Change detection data
....................

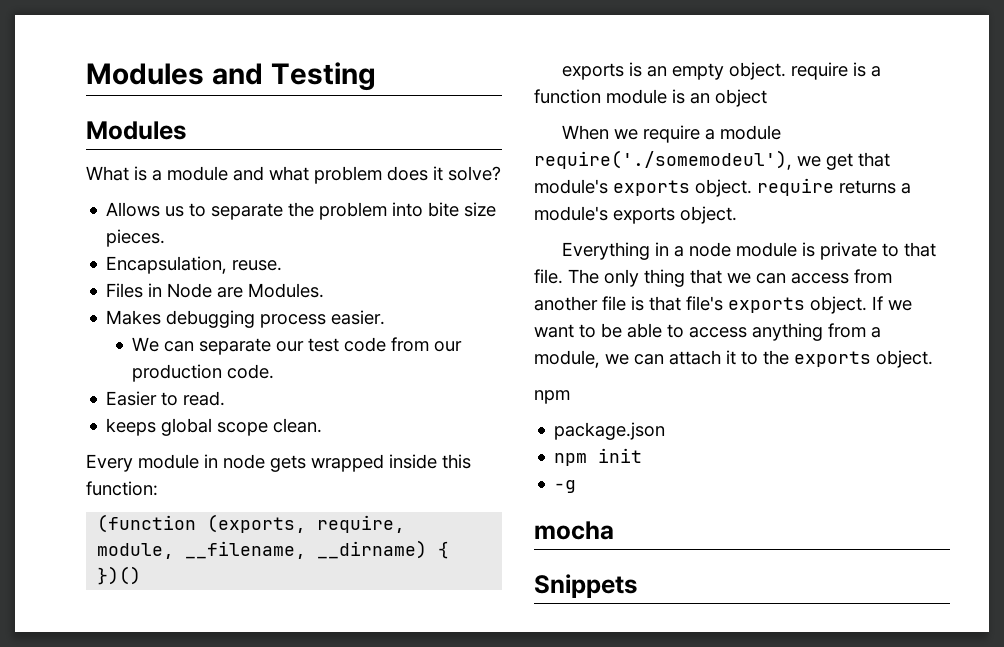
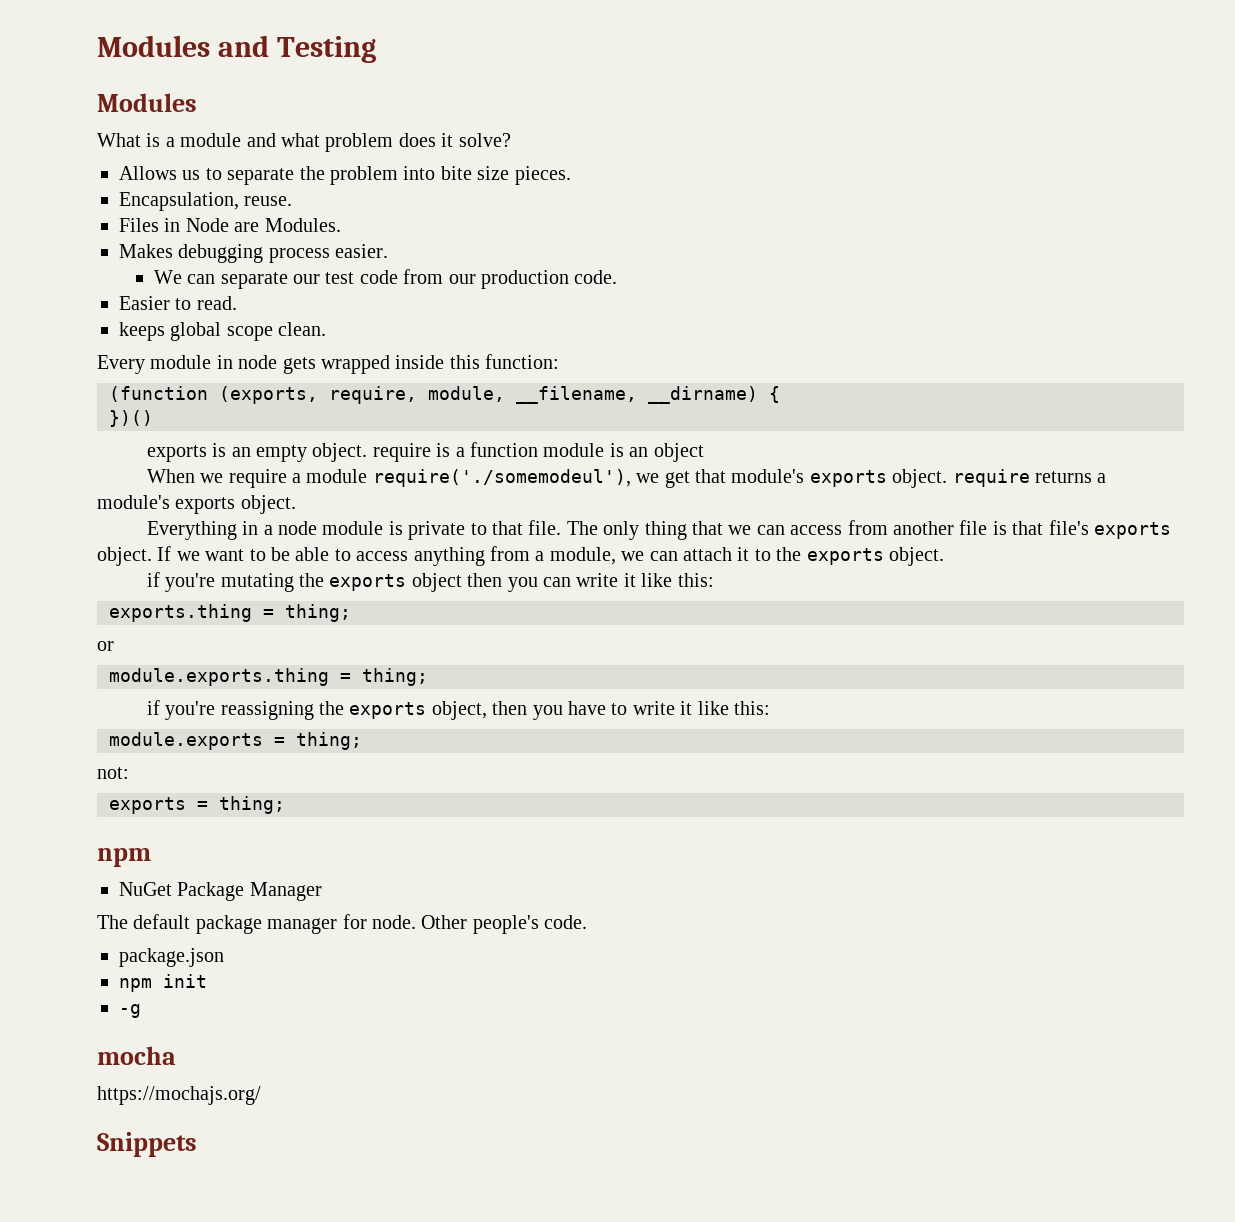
  If we want to be able to access anything from a module, we can attach it to the exports object.
+ if you're mutating the exports object then you can write it like this:
+ exports.thing = thing;
+ or
+ module.exports.thing = thing;
+ if you're reassigning the exports object, then you have to write it like this:
+ module.exports = thing;
+ not:
+ exports = thing;
  npm
+ NuGet Package Manager
+ The default package manager for node. Other people's code.
+ https://mochajs.org/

....................

YOUR GOAL
A word-for-word copy of the records is needed, with no pictures carried over.

SOLUTION TO THIS EXERCISE
  If we want to be able to access anything from a module, we can attach it to the exports object.
+ if you're mutating the exports object then you can write it like this:
+ exports.thing = thing;
+ or
+ module.exports.thing = thing;
+ if you're reassigning the exports object, then you have to write it like this:
+ module.exports = thing;
+ not:
+ exports = thing;
  npm
+ NuGet Package Manager
+ The default package manager for node. Other people's code.
+ https://mochajs.org/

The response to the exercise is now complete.